Strangely enough, it was the experience of preparing to go to St. Kilian to attend Mass that I think had the more profound effect on me. The fear of the unknown was taking its grip on me. My first concern was how I was going to dress. I was scheduled to lecture at 9:00 Mass at my parish before going to 11:00 Mass at St. Kilian. I usually like to wear a suit when I am to lector. Knowing my wife and I would be going from our parish in Elmwood Park to St Kilian at 87th and May, I was questioning myself as to whether or not I might be overdressed. If I just wore slacks and a sweater, would I be under dressed? I knew that we would be conspicuous because of my skin color and now I was concerned about minimizing my different-ness. Do I wear a dress overcoat or a more casual leather jacket? Do we sit up front, more in the middle, or closer to the back of the church? I grew angry and disappointed with myself when I realized that these concerns did not exist when we met my cousins for Sunday Mass recently in Inverness. My prejudices were staring me in the face no further away than the tip of my nose - invading my comfort zone. I learned a lot that day, not only about myself and my own comfort zone, but also that social justice is a tough walk to walk where preconceptions and attitudes have no place at all.


In reflecting back on my visit and worship experience at Providence of God Roman Catholic Church, unquestionably, I have developed a deeper understanding and appreciation of the beautiful and wonderful contributions Hispanics have made to the Catholic church.

Some important lessons learned are, first of all, by the Hispanic Catholic's emphasis on religion of the home as illustrated by the sacred space or altars found within, the family is consecrated or made holy. Hispanic Catholics have a keen awareness that God is in our daily life and touches every aspect of it.

Secondly, Hispanic Catholics by being more festive-based than obligation based gather together on these great Catholic feasts (Christmas, Our Lady of Guadalupe, etc.) not as individuals but rather as an intimately interconnected people.

Thirdly, Hispanic Catholic dedication to popular devotions such as novenas, the rosary, home shrines, votive candles, and other devotions to Jesus, Mary, and the Saints commemorate and keep vigorous the richness of our Catholic tradition. Hispanics do indeed draw from the sacraments of the Church, but they bring to the Church the sacramentality of life, that is a demonstration of how God is present in all aspects of life, even the ordinary, and that he is easily accessible to all.

Fourthly, Hispanic Catholics are by their very rich artistic visual contributions to the Church (images, paintings, artwork, murals, etc.) allow all of us to see and appreciate the great wonders of God's involvement in the history of humanity, his love for us.

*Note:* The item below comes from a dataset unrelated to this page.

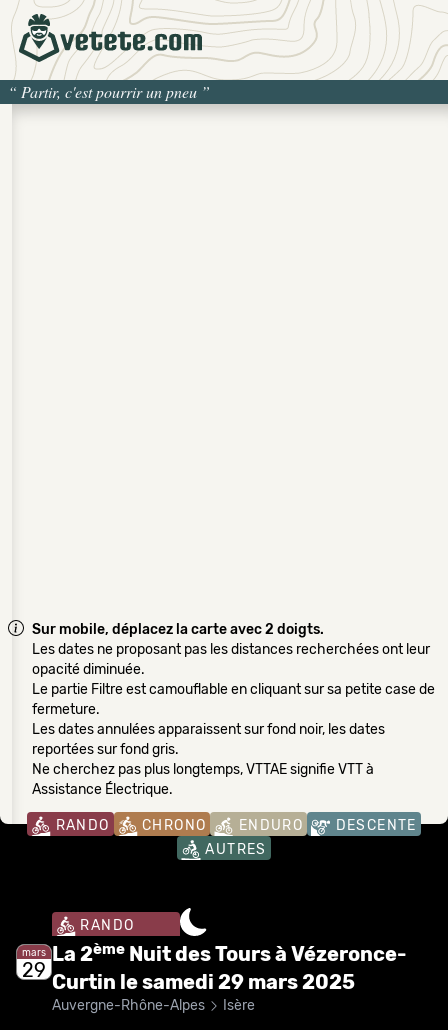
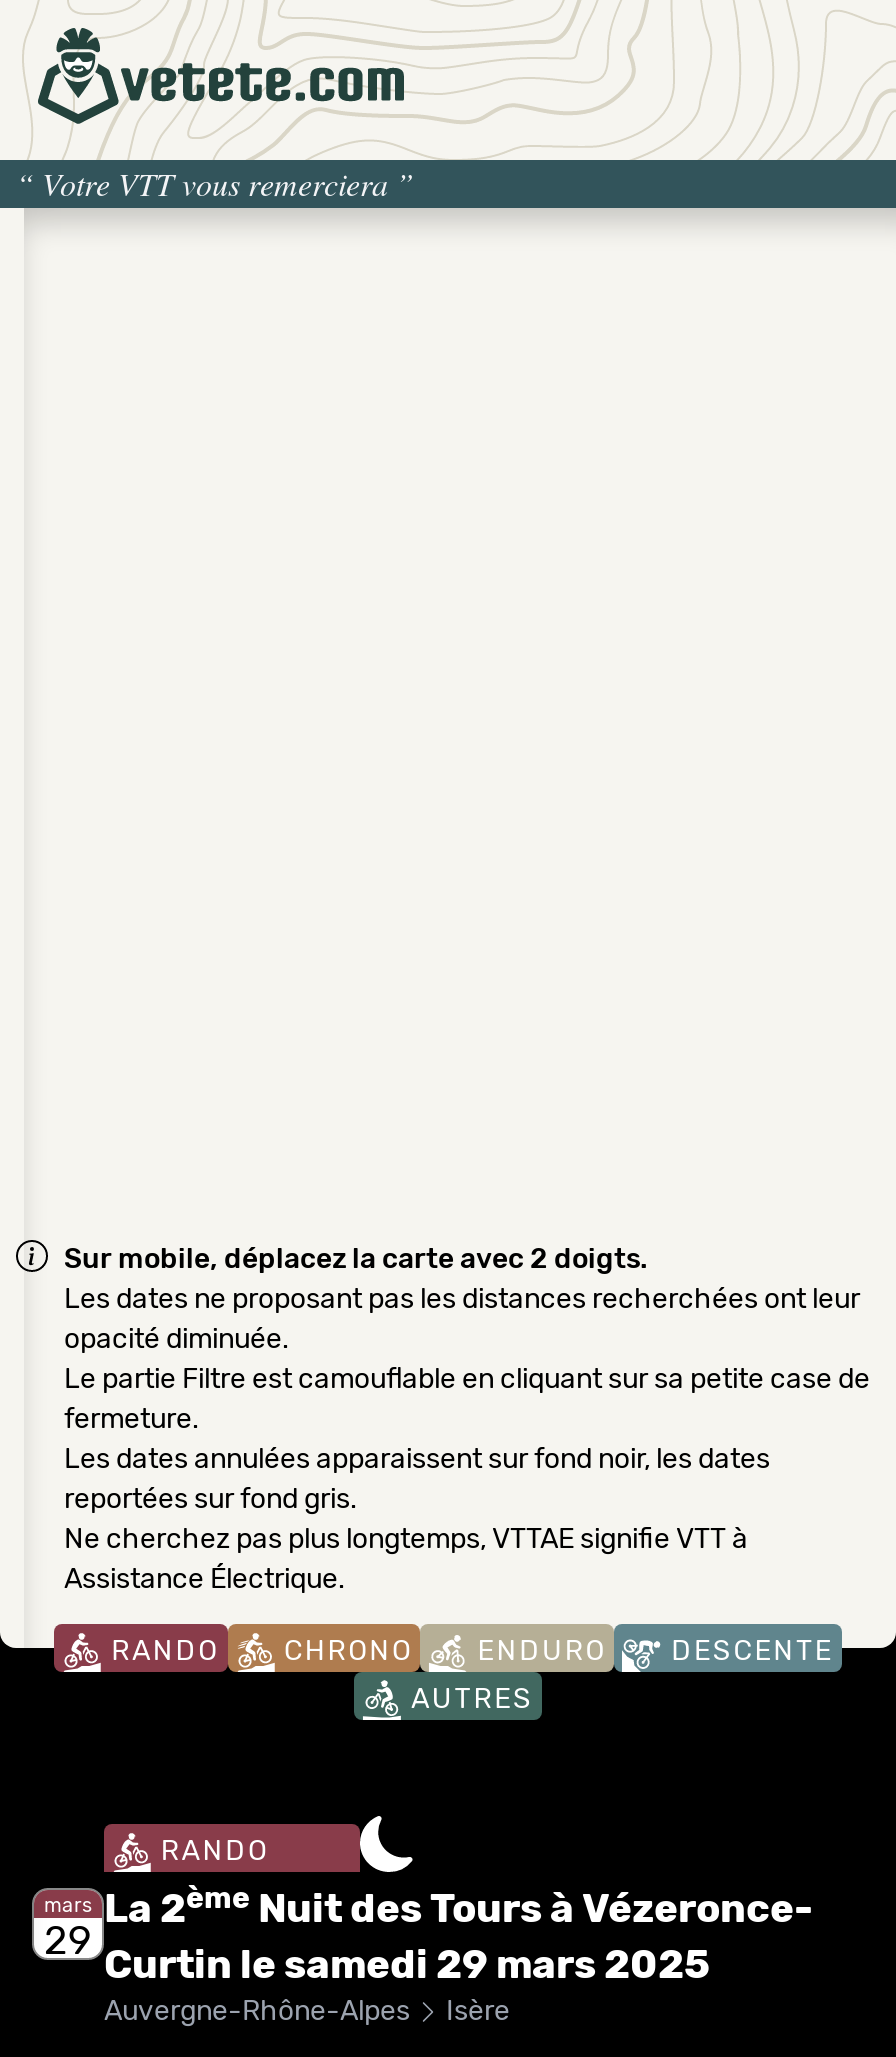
[8,81,210,102] “Partir, c'est pourrir un pneu” -> [16,162,414,204] “Votre VTT vous remerciera”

Finally, Hispanic Catholics by their emphasis on Christian communities and movements as well as the illustration of the positive role and popular religious practices of the people, speaks to the fact that these are all essential elements of the life of the church.

Again, my visit and worship experience at Providence of God Roman Catholic Church clearly illustrated that each of these traditions, each of these contributions, each of these gifts demonstrate how Hispanic Catholics have enriched Catholic life and worship.